# 🔹 Tanh (Hyperbolic Tangent) Activation Function

## 1. Theory

The **Tanh Activation Function** (Hyperbolic Tangent) is a non-linear activation that maps input values into the range **(-1, 1)**.  
It is essentially a scaled version of the sigmoid function, providing outputs centered around zero.

---

### **Mathematical Formula**

$$
\tanh(x) = \frac{e^{x} - e^{-x}}{e^{x} + e^{-x}}
$$

- For large positive \( x \), \( \tanh(x) \to 1 \)
- For large negative \( x \), \( \tanh(x) \to -1 \)
- For \( x = 0 \), \( \tanh(0) = 0 \)

---

### **Derivative**

The derivative of \( \tanh(x) \) is:

$$
\frac{d}{dx}\tanh(x) = 1 - \tanh^2(x)
$$

- The derivative is highest at \( x = 0 \) (equals 1)
- For large \( |x| \), the derivative approaches 0, leading to **vanishing gradients**

---
---

## 3. Advantages and Disadvantages

| **Aspect**          | **Advantages**                                                   | **Disadvantages**                                               |
|---------------------|------------------------------------------------------------------|----------------------------------------------------------------|
| **Range**           | Outputs in (-1,1), making it zero-centered and improving learning. | Still suffers from vanishing gradients for large \( |x| \).   |
| **Smoothness**      | Differentiable everywhere, supports gradient-based learning.     | Slightly more computationally expensive than ReLU.            |
| **Non-linearity**   | Allows networks to learn complex patterns.                       | Training may still be slower than with ReLU.                  |

---

## 4. Use Cases

- Used in **hidden layers** of neural networks (before ReLU became popular).
- Frequently applied in **RNNs (Recurrent Neural Networks)** for internal state representation.
- Used in **autoencoders** and **MLPs** when zero-centered activation is beneficial.

---

## 5. Sigmoid vs Tanh vs ReLU (Quick Comparison)

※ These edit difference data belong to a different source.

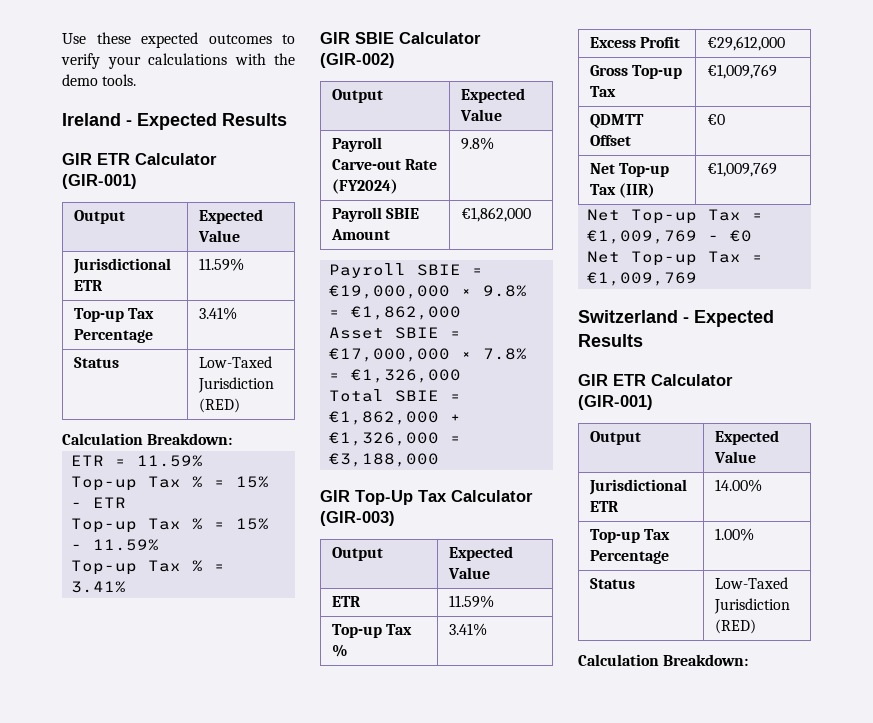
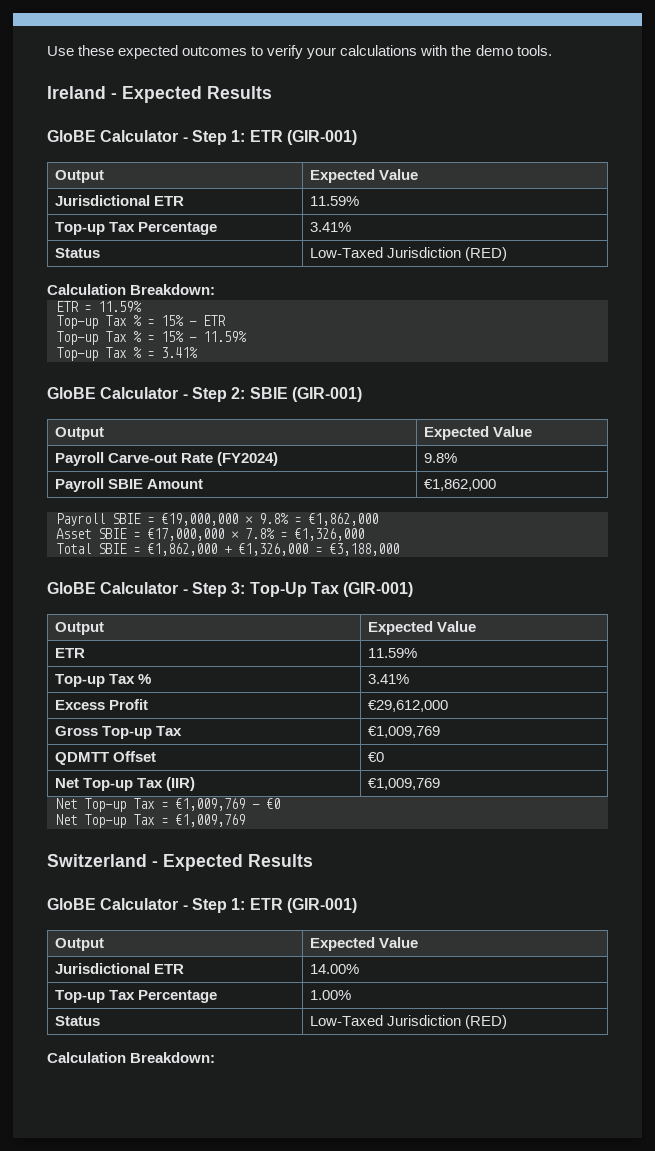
  Ireland - Expected Results
- GIR ETR Calculator (GIR-001)
+ GloBE Calculator - Step 1: ETR (GIR-001)
- GIR SBIE Calculator (GIR-002)
+ GloBE Calculator - Step 2: SBIE (GIR-001)
- GIR Top-Up Tax Calculator (GIR-003)
+ GloBE Calculator - Step 3: Top-Up Tax (GIR-001)
  Switzerland - Expected Results
- GIR ETR Calculator (GIR-001)
+ GloBE Calculator - Step 1: ETR (GIR-001)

| **Feature**          | **Sigmoid**         | **Tanh**            | **ReLU**               |
|----------------------|----------------------|----------------------|------------------------|
| **Range**            | (0,1)               | (-1,1)              | (0, ∞)                 |
| **Zero-Centered?**   | ❌ No                | ✅ Yes               | ✅ Yes (for positive inputs) |
| **Vanishing Gradient?**| ✅ Yes             | ✅ Yes               | ❌ Less likely         |
| **Computation**      | Expensive (exp)     | Expensive (exp)     | Cheap                  |
| **Preferred Use**    | Output (binary prob)| Hidden layers (older)| Hidden layers (modern) |

---

## 6. Interview Questions and Answers

### **Q1: Why is Tanh preferred over Sigmoid in hidden layers?**
**Answer:**  
- Tanh outputs values in **(-1,1)**, which is **zero-centered**.  
- This reduces bias in gradient updates, leading to **faster convergence** than sigmoid.  
- Sigmoid outputs (0,1), causing non-zero mean activations and slower learning.

---

### **Q2: Does Tanh solve the Vanishing Gradient Problem?**
**Answer:**  
- No, it still suffers from vanishing gradients because its derivative approaches 0 for large \( |x| \).  
- However, it is **less prone** than sigmoid due to its zero-centered nature.

---

### **Q3: In which modern networks is Tanh still used?**
**Answer:**  
- Tanh is still widely used in **RNNs (e.g., LSTM, GRU)**, where bounded activations help control exploding values.  
- It is less common in feedforward deep networks, where **ReLU** dominates.

---

## ✅ Conclusion
The **Tanh** activation is an improvement over sigmoid for hidden layers because it is **zero-centered**, enabling better gradient flow.  
However, it is still susceptible to **vanishing gradients**, so modern architectures often use **ReLU** and its variants.